What to work on >> Look in the material below for the line with "[928,267,966,287] fully ->" and the line with "[197,246,222,256] non -> (148, 244) none", then set down exactly those two lines and all lines between, nothing more.

=====

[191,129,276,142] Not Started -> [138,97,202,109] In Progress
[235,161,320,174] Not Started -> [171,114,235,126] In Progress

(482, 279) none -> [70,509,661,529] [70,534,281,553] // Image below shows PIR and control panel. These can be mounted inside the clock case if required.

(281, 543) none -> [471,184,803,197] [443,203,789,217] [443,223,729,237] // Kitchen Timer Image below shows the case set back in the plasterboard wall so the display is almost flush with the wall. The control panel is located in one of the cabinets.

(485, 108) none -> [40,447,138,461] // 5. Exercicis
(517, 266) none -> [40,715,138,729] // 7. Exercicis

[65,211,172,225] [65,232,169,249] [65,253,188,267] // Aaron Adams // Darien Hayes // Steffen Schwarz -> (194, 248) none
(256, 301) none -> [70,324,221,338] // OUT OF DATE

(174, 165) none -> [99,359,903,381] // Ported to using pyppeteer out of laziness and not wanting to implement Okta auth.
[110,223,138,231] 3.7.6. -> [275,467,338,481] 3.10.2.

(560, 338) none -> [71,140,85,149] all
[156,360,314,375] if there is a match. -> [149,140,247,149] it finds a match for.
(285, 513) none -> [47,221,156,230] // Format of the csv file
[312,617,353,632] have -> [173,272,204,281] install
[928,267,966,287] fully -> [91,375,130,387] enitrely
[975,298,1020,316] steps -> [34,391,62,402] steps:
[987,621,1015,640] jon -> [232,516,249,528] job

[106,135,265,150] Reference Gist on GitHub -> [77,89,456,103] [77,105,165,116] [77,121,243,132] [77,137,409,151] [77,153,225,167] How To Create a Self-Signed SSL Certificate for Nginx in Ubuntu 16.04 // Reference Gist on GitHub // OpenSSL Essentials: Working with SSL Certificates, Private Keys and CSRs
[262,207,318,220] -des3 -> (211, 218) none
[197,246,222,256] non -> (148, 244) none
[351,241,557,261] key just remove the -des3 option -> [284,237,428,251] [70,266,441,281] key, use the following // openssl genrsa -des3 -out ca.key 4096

=====

Answer to this task >>
[928,267,966,287] fully -> [91,375,130,387] enitrely
[975,298,1020,316] steps -> [34,391,62,402] steps:
[987,621,1015,640] jon -> [232,516,249,528] job

[106,135,265,150] Reference Gist on GitHub -> [77,89,456,103] [77,105,165,116] [77,121,243,132] [77,137,409,151] [77,153,225,167] How To Create a Self-Signed SSL Certificate for Nginx in Ubuntu 16.04 // Reference Gist on GitHub // OpenSSL Essentials: Working with SSL Certificates, Private Keys and CSRs
[262,207,318,220] -des3 -> (211, 218) none
[197,246,222,256] non -> (148, 244) none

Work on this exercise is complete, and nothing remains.